Truth To Power wrote:That can never happen under capitalism, which inherently takes a larger and larger fraction of GDP and gives it to landowners in return for nothing. As Henry George demonstrated in "Progress and Poverty" (and we have seen repeatedly proven by the history of capitalist countries), the relentless depredations of all-devouring rent, if left unchecked by government, will beggar and destroy the landless working class and the economy. The more the economy advances, the greater the population and accumulation of capital and technology, the lower natural market wages are in absolute terms. It's the Law of Rent, and there is no escape from it. All we can do to save ourselves and our societies is stop giving the publicly created land rent away to privileged private parasites.
Harmattan wrote:And yet since Henry George's book was published we observe that workers became far richer (in actual quality of life and labor), that many people no longer work at all (<25 and >65) or only a few hours a week.
Because GOVERNMENT has over-ruled the capitalist market outcome through massive interventions: welfare, unemployment insurance, minimum wage laws, union monopoly privileges, labor standards laws, publicly funded health care, education and pensions, subsidized housing, workers' compensation systems, etc. In EVERY SINGLE COUNTRY where a capitalist system of private property in land is well established and well enforced, but government does NOT undertake those massive interventions to rescue working people from its effects, idle landowners are fabulously wealthy, while the wages and condition of typical landless workers are approximately equivalent to those of slaves: India, Bangladesh, Guatemala, the Philippines, Pakistan, El Salvador, etc. And it is not that those workers are unproductive. They are producing goods similar to those produced in wealthy countries, using similar capital. The difference is that their governments serve
only landowners, rather than just
mainly landowners, as the governments of advanced capitalist countries do.
Henry George was of course right regarding the inevitable rise of rents and their detrimental effects on the economy. But because this capital concentration destabilizes the system, the pendulum always end up swinging to the other side.
Tell it to the landless workers of Bangladesh, the Philippines, or any other country where capitalism unrelieved by massive government interventions to mitigate the effects of private landowning holds sway.
So not only this is cyclic but, besides of that, productivity improvements offset this trend and make everyone richer year after year, almost every year.

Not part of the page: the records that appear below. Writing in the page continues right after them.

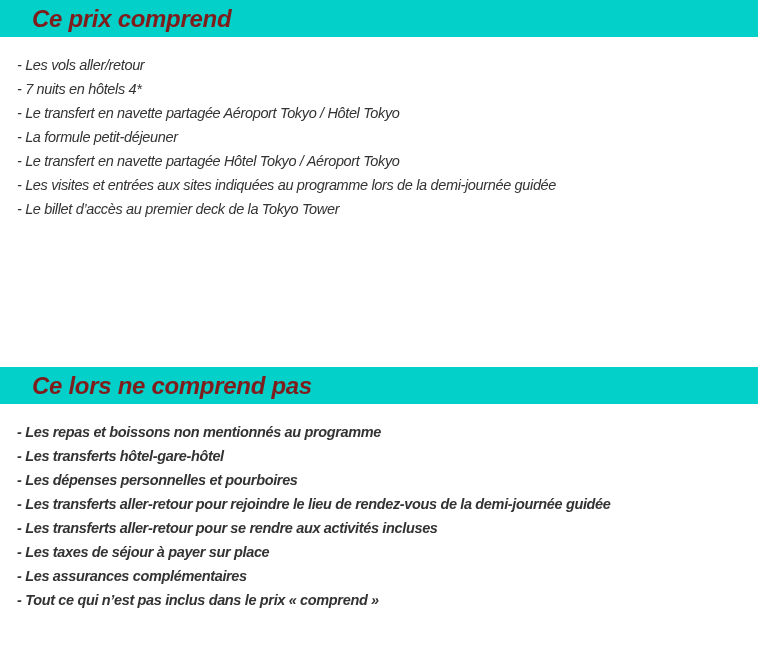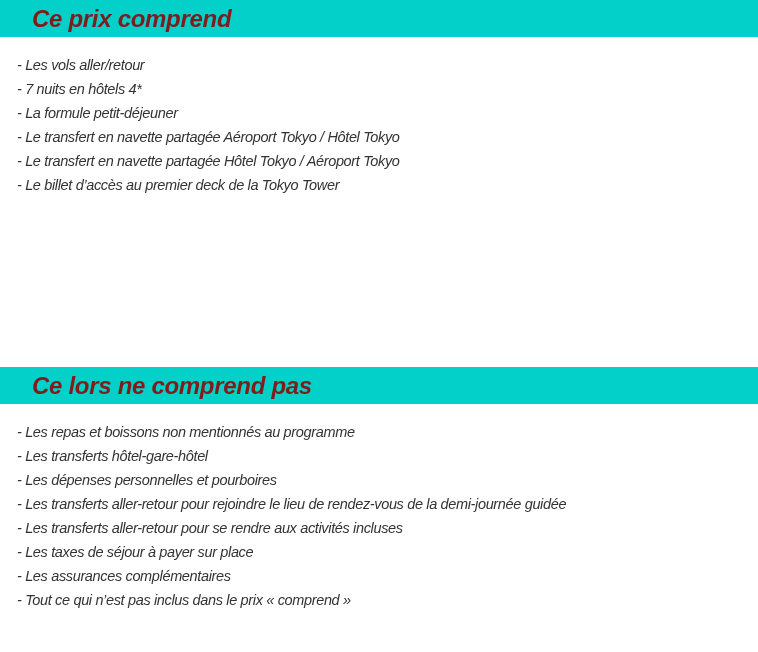"- La formule petit-déjeuner" li { order: before "- Le transfert en navette partagée Aéroport" -> after "- Le transfert en navette partagée Aéroport" }
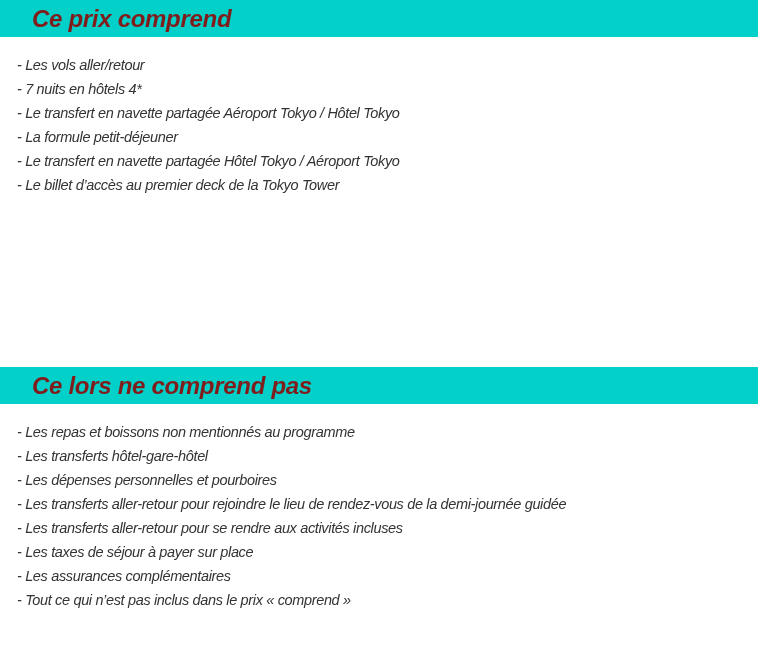"- Les visites et entrées" li { html: none -> <li>- Les visites et entrées aux sites indiquées au programme lors de la demi-journée guidée</li> }
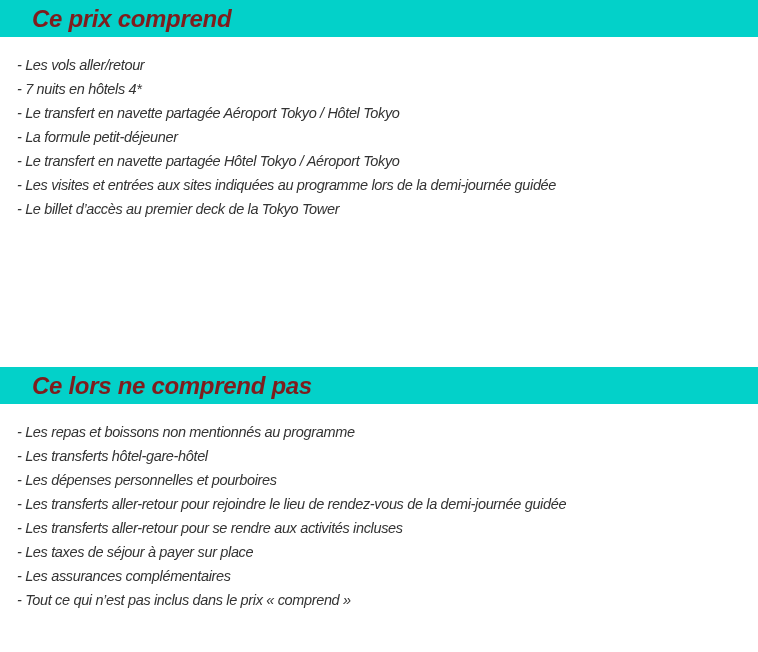"- Les repas et boissons" #list-excluded { font-weight: none -> bold }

That claim is flat false, as the rapid capital accumulation in the countries identified above, combined with continued and even worsening poverty for working people, proves.
No, it is CREATING money by lending it at interest that is so damaging. Lending at interest carries its risks, but it is a vital way of allocating purchasing power productively through time.
Who cares?
Only people who care about liberty, justice, and prosperity (i.e., not you).
How much are economic crises worth when this system managed to eliminate hunger and provide us with warm houses, cascades of hot water in the morning, plenty of enjoyments and intellectual stimulations.
It didn't, as shown by the countries listed above, where your favored system is also in effect. It was governments serving all the people rather than just landowners in the advanced democracies that eliminated hunger, provided warm houses and hot water, etc.
Of course capitalism creates crises, of course traders are nothing more than dangerous gamblers, etc.
Traders aren't the problem, but rather rent seekers who find ways to force others (especially taxpayers) to shoulder the downside risks, while they pocket the upside rewards themselves.
But other systems are also cyclic and at least the average results of capitalism are nothing less than excellent. Look at the past two centuries!
In the last two centuries, I see a stark contrast between what happens where government lets landowning take its natural course under capitalist market conditions -- i.e., where landowners take everything but subsistence from everyone else -- and what happens where democratic governments try to mitigate the worst effects of capitalism on the landless through the kind of massive interventions I identified above (though of course they still shovel large fractions of GDP into landowners' pockets in return for nothing).
Your "argument" is logically equivalent to one that apologists for slavery made in the antebellum South: that the slaves' health, diet, safety, material living conditions, life expectancy, etc. were distinctly better than those of free people still living in West Africa. Sure. That's true. But that better outcome was largely the result of
laws protecting slaves' interests, not of the institution of slavery, which would otherwise have reduced them to worse conditions than the free but less advanced peoples of West Africa -- as the appalling condition of
slaves in West Africa proved.
Truth To Power wrote:We have been through this over and over again. Check out any of half a dozen threads on banking and money.
Nunt wrote:Unfortunatly, only several threads with your claims unsubstatiated by evidence.
That is flat false. Others as well as I have posted quotations from authoritative sources, including the Fed and other central banks and senior bankers. The de novo creation of money through lending in typical modern banking systems in advanced countries is a fact well known to economists. It is just a fact that is not known to
you, because you do not know any economics.